As I said, if you're a believer, great.


----------



## Jason Lattimer (Dec 27, 2008)

The car in question is called the Honda Clarity and its production cost is eight million dollars. That's why you can't buy one.


----------



## bjfreeman (Dec 7, 2011)

I would be interested not only in the figures and financing for all non ICE vehicles
http://electricandhybridcars.com/

including the effects on the environment which I find hard to quantify


----------



## NintendoKD (Apr 29, 2012)

jeremyjs said:


> If you are throwing away 3/4+ of the electricity you need 4x more solar, wind, hydro, etc. to make it work than just putting the energy into batteries. So I'd say it's much worse for the environment than batteries. So you're taking an source of electricity that's already expensive and making it's capitol costs 4x higher.

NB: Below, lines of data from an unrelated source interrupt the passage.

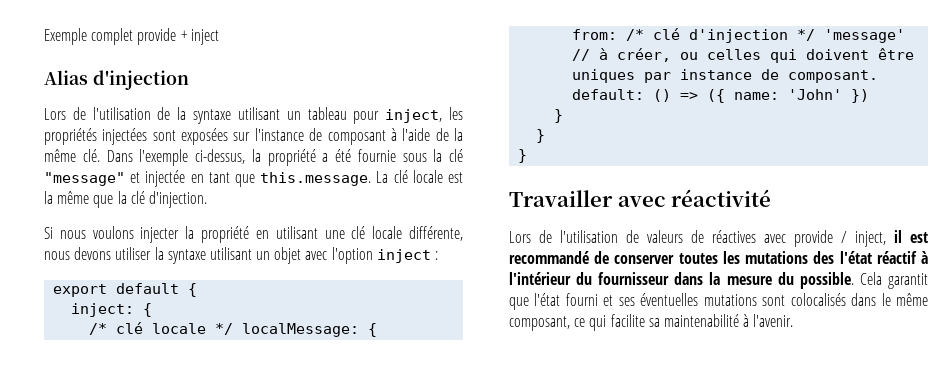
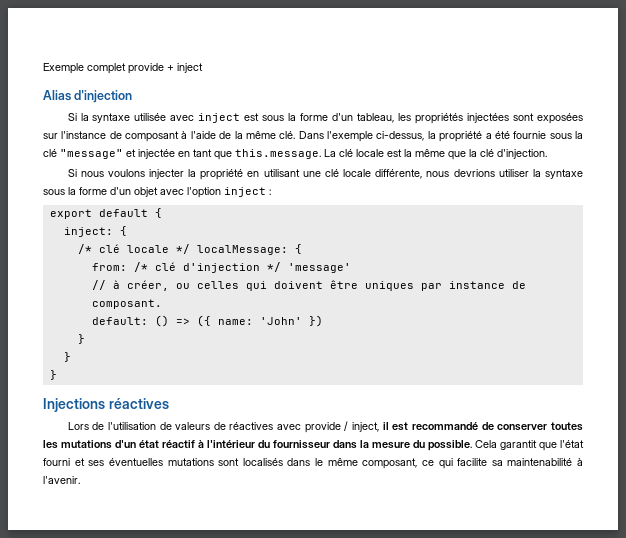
[44,107,443,124] Lors de l'utilisation de la syntaxe utilisant un tableau pour inject, -> [67,113,395,123] Si la syntaxe utilisée avec inject est sous la forme d'un tableau,
[74,247,112,260] devons -> [453,169,495,177] devrions
[209,247,271,260] utilisant un -> [43,187,131,195] sous la forme d'un
[509,189,772,207] Travailler avec réactivité -> [43,398,169,412] Injections réactives
[813,251,872,264] des l'état -> [115,440,159,448] d'un état
[790,293,846,306] colocalisés -> [242,458,283,466] localisés

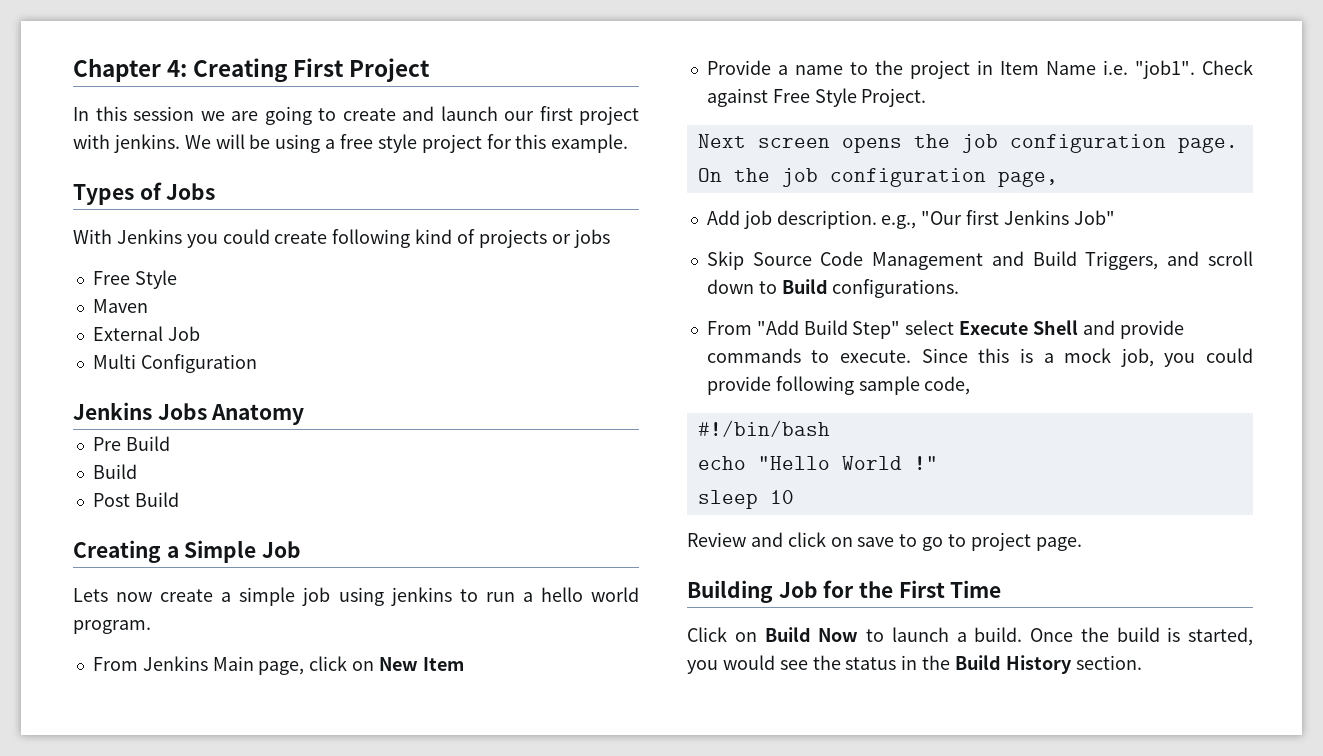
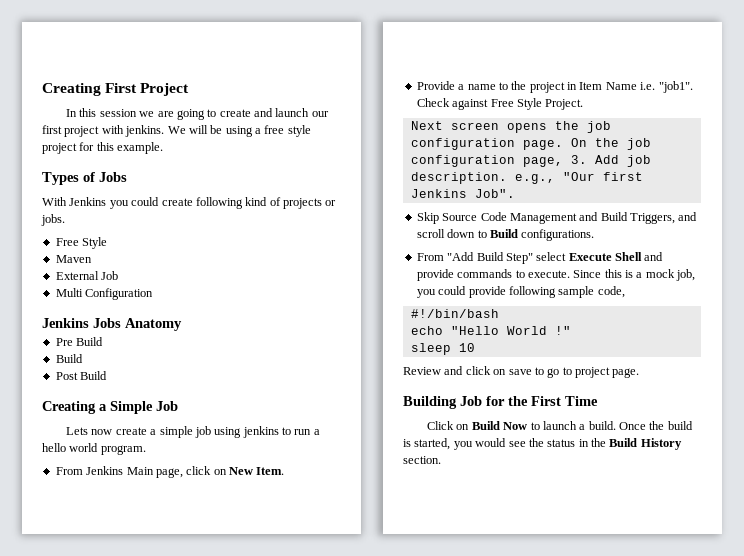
[73,58,188,82] Chapter 4: -> (42, 89) none
[573,229,610,248] jobs -> [41,214,65,226] jobs.
[422,657,464,671] Item -> [256,467,285,475] Item.
(1058, 179) // -> [570,155,587,164] 3.
[1073,210,1115,225] Job" -> [474,189,515,198] Job".

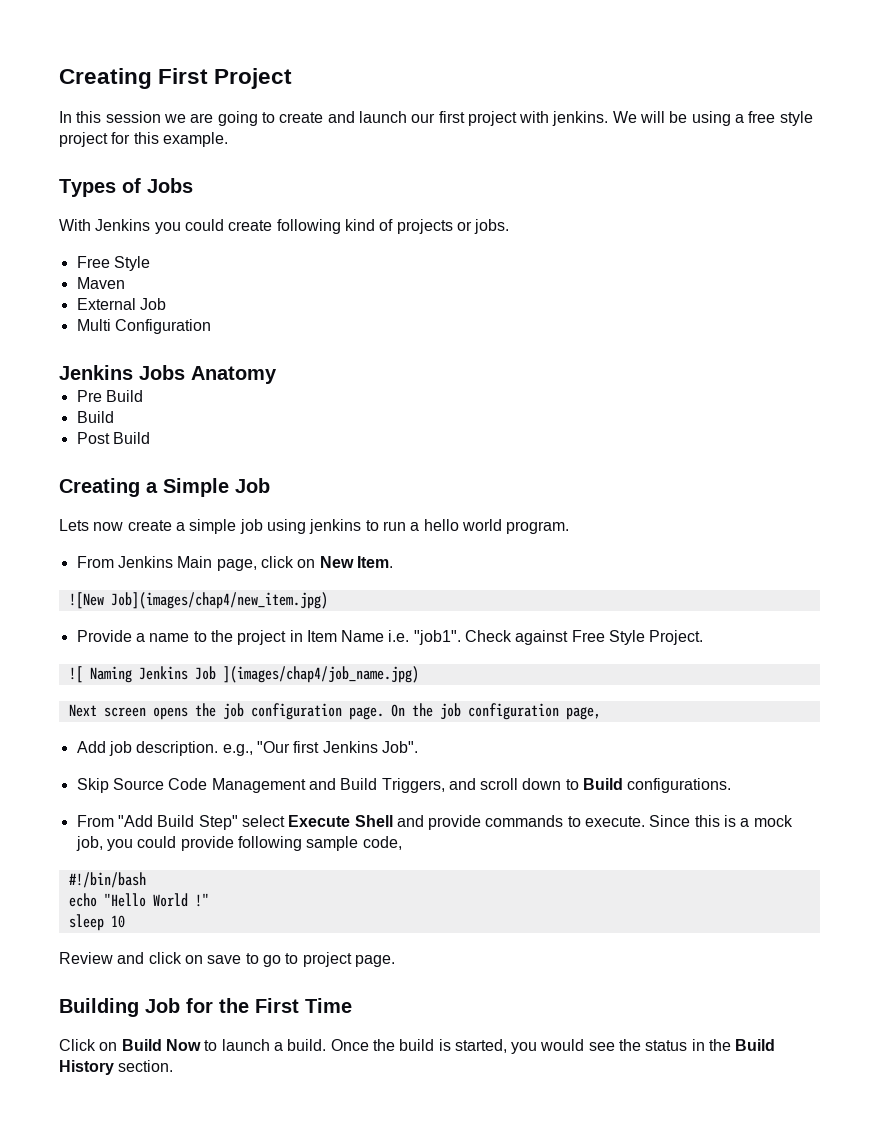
(285, 471) none -> [68,592,328,609] // ![New Job](images/chap4/new_item.jpg)
(584, 104) none -> [68,666,419,683] // ![ Naming Jenkins Job ](images/chap4/job_name.jpg)
[570,155,587,164] 3. -> (601, 713) //

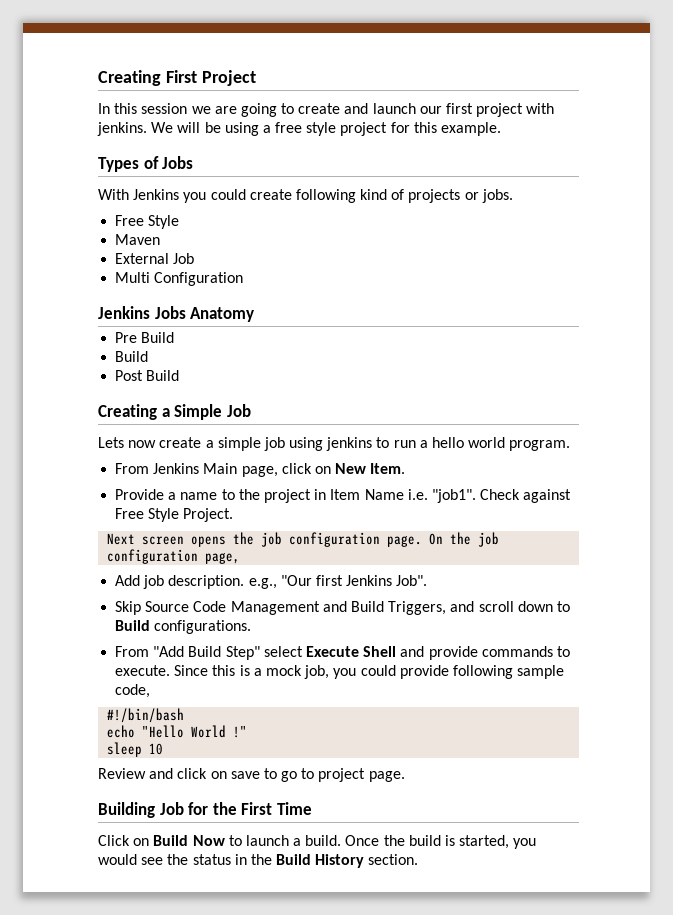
[68,592,328,609] // ![New Job](images/chap4/new_item.jpg) -> (406, 468) none
[68,666,419,683] // ![ Naming Jenkins Job ](images/chap4/job_name.jpg) -> (234, 515) none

Not even mentioning the costs or inefficiencies of the fuel cells; which when compared to batteries are pretty bad.



do you have any idea the amount of industrial pollution is created from creation, recycling, and disposal of said batteries? the original model used a supercap, they went li-ion, not sure of the tech reasons why.


----------



## NintendoKD (Apr 29, 2012)

SandRailEV said:


> The bottom line here is that hydrogen is not now nor will it ever be a viable source of fuel for road vehicles. It's not a matter of opinion really, the laws of physics will not allow portable storage of enough hydrogen to drive a car very far. You can throw all the money in the world at it but it still won't be viable.
> 
> Further, hydrogen production takes boat-loads of energy, more than what it returns... Again, the laws of physics... Argue it all you want, it will never work...
> 
> ...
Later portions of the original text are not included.